Come si possono “aiutare” le Regioni, come dice lei?
Per il 14 febbraio Anffas ha in programma l’evento di lancio del progetto “Liberi di scegliere… dove e con chi vivere", che è una citazione dell’articolo 19 della Convenzione Onu, realizzato con il co-finanziamento del Ministero del lavoro e politiche sociali per l'annualità 2018. L’obiettivo di questo progetto è mettere in campo iniziative utili a fornire concrete soluzioni per la corretta applicazione della legge 112/16, anche attraverso l’attivazione di 35 sportelli territoriali per la predisposizione dei progetti individuali di vita.

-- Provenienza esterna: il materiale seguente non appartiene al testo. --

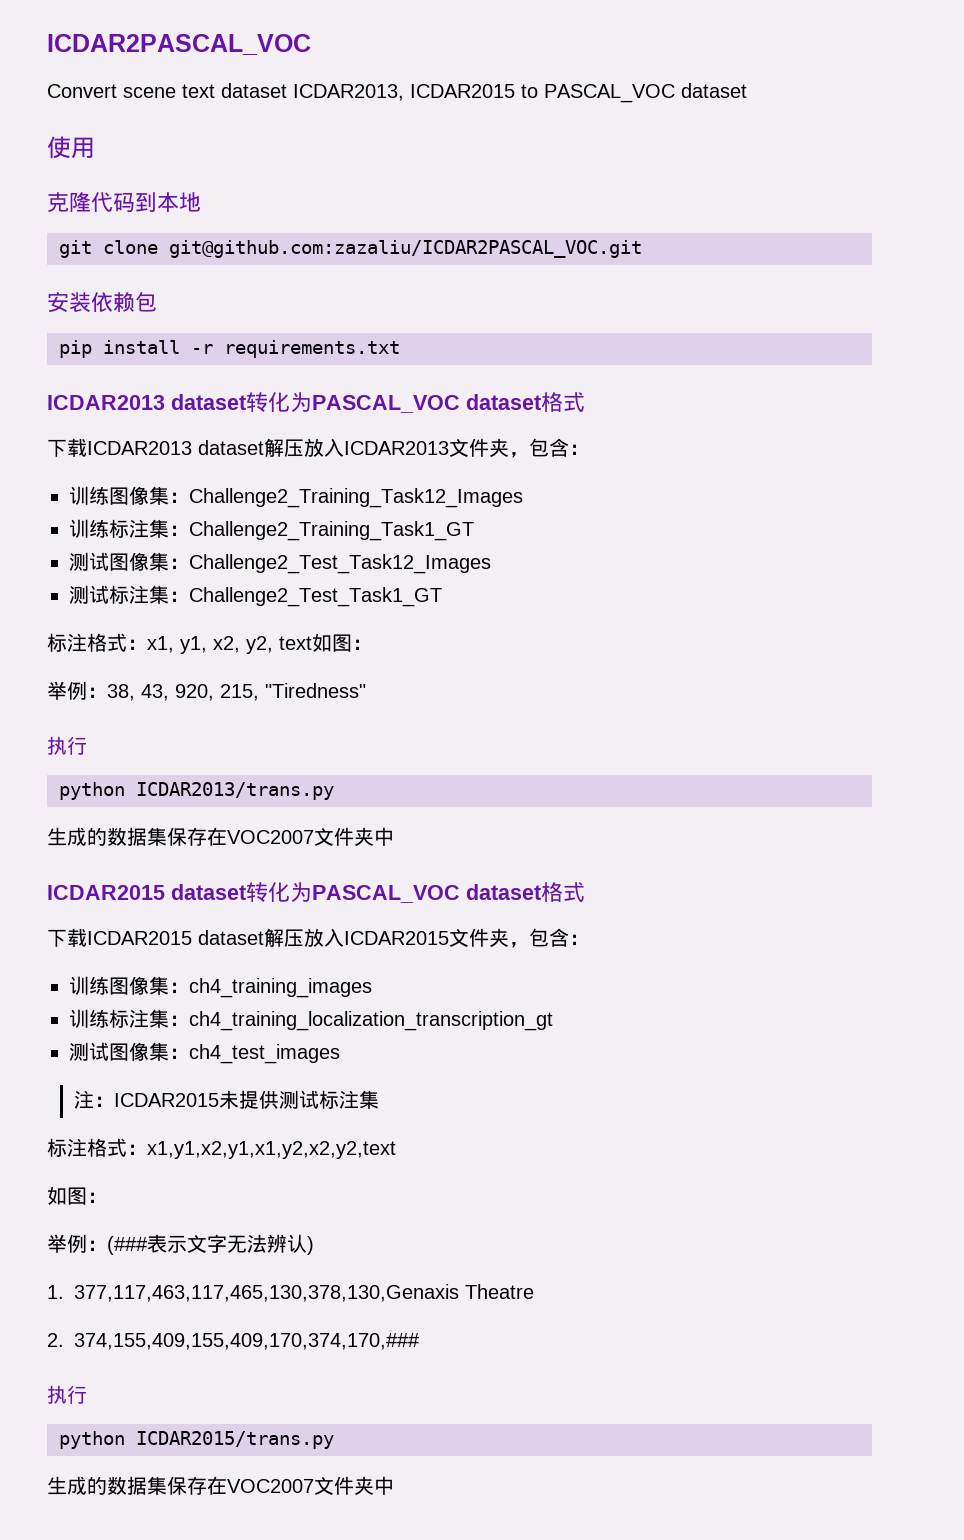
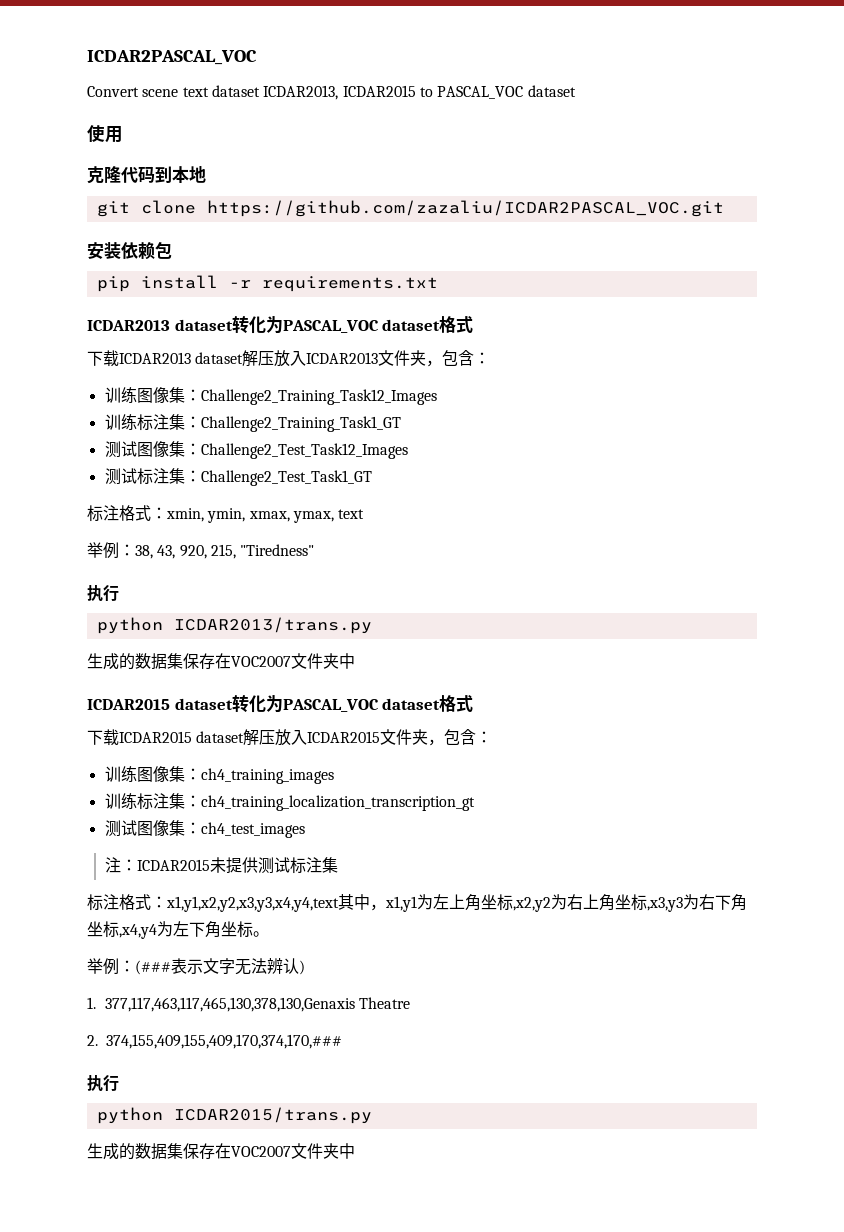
- git clone git@github.com:zazaliu/ICDAR2PASCAL_VOC.git
+ git clone https://github.com/zazaliu/ICDAR2PASCAL_VOC.git
- 标注格式：x1, y1, x2, y2, text如图：
+ 标注格式：xmin, ymin, xmax, ymax, text
- 标注格式：x1,y1,x2,y1,x1,y2,x2,y2,text
- 如图：
+ 标注格式：x1,y1,x2,y2,x3,y3,x4,y4,text其中，x1,y1为左上角坐标,x2,y2为右上角坐标,x3,y3为右下角坐标,x4,y4为左下角坐标。

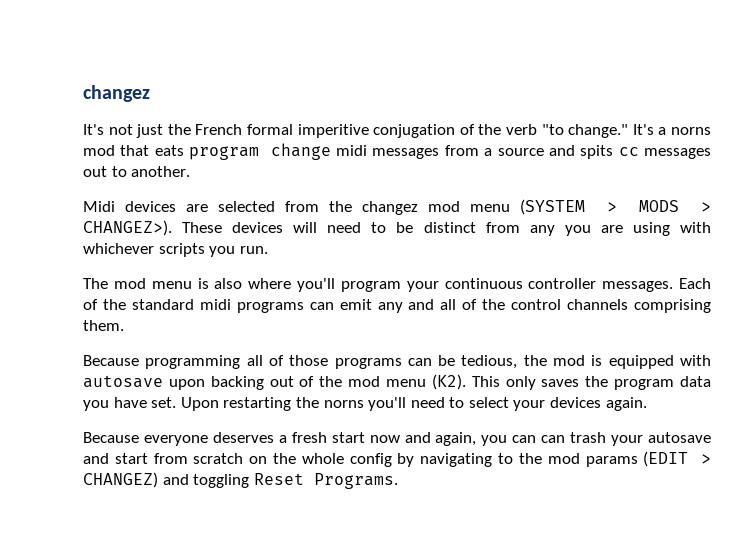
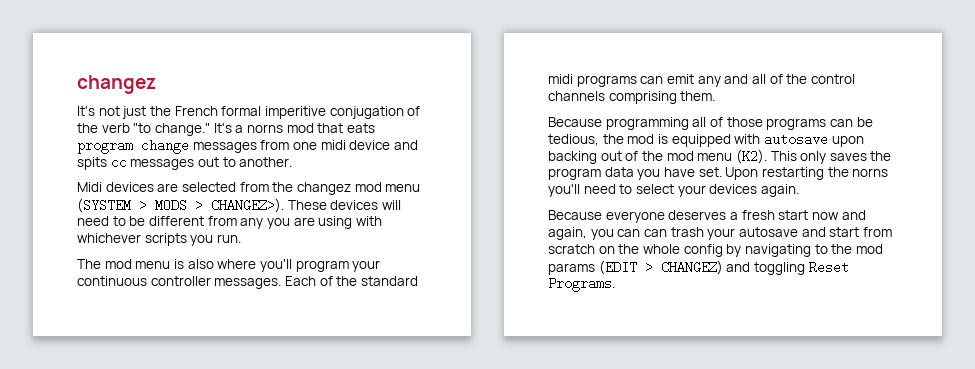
- It's a norns mod that eats program change midi messages from a source and spits cc messages out to another.
+ It's a norns mod that eats program change messages from one midi device and spits cc messages out to another.
- These devices will need to be distinct from any you are using with whichever scripts you run.
+ These devices will need to be different from any you are using with whichever scripts you run.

Sperimenteremo un modello virtuoso per la valutazione multidimensionale, dando il nostro contributo al potenziamento della rete di infrastrutturazione sociale. La nostra storia è questa, da sempre: non quella di lamentarsi, ma di fare cose. In parallelo, stiamo lavorando a un modello di progetto individuale semplificato, pur di avviare il processo.

Che altro dato le balza all’occhio leggendo la Relazione?
La misura più utilizzata è stata la c, quella per le “palestre” per la vita indipendente, che prevedono un distacco progressivo dalla famiglia e servizi per lo sviluppo dell’autonomia… È molto positivo, però…

Però?
Forse può anche celare qualcosa di deprecabile, cioè che da qualche parte si stiano finanziando con i soldi della legge 112 i classici e ordinari servizi dei centri diurni.

Nel mondo Anffas, quante nuove realtà sono nate con la legge 112/16?
Ad oggi, abbiamo censito oltre cento nuove realtà nate su ispirazione della legge 112. Su ispirazione nel senso che le nostre associazioni sono molto pratiche, le iniziative sono conformi alla legge e al suo senso, ma sono state realizzate talvolta con risorse proprie, non con i finanziamenti del fondo della legge. D’altronde come dicevo questo tema è assolutamente all’ordine del giorno per tutte le ns famiglie, in Anffas c’è un fiorire di incontri e di ipotesi… La legge è stato un attivatore straordinario, abbiamo fatto oltre 50 convegni… Il tempo che scorre senza risposte fa male e noi non possiamo aspettare.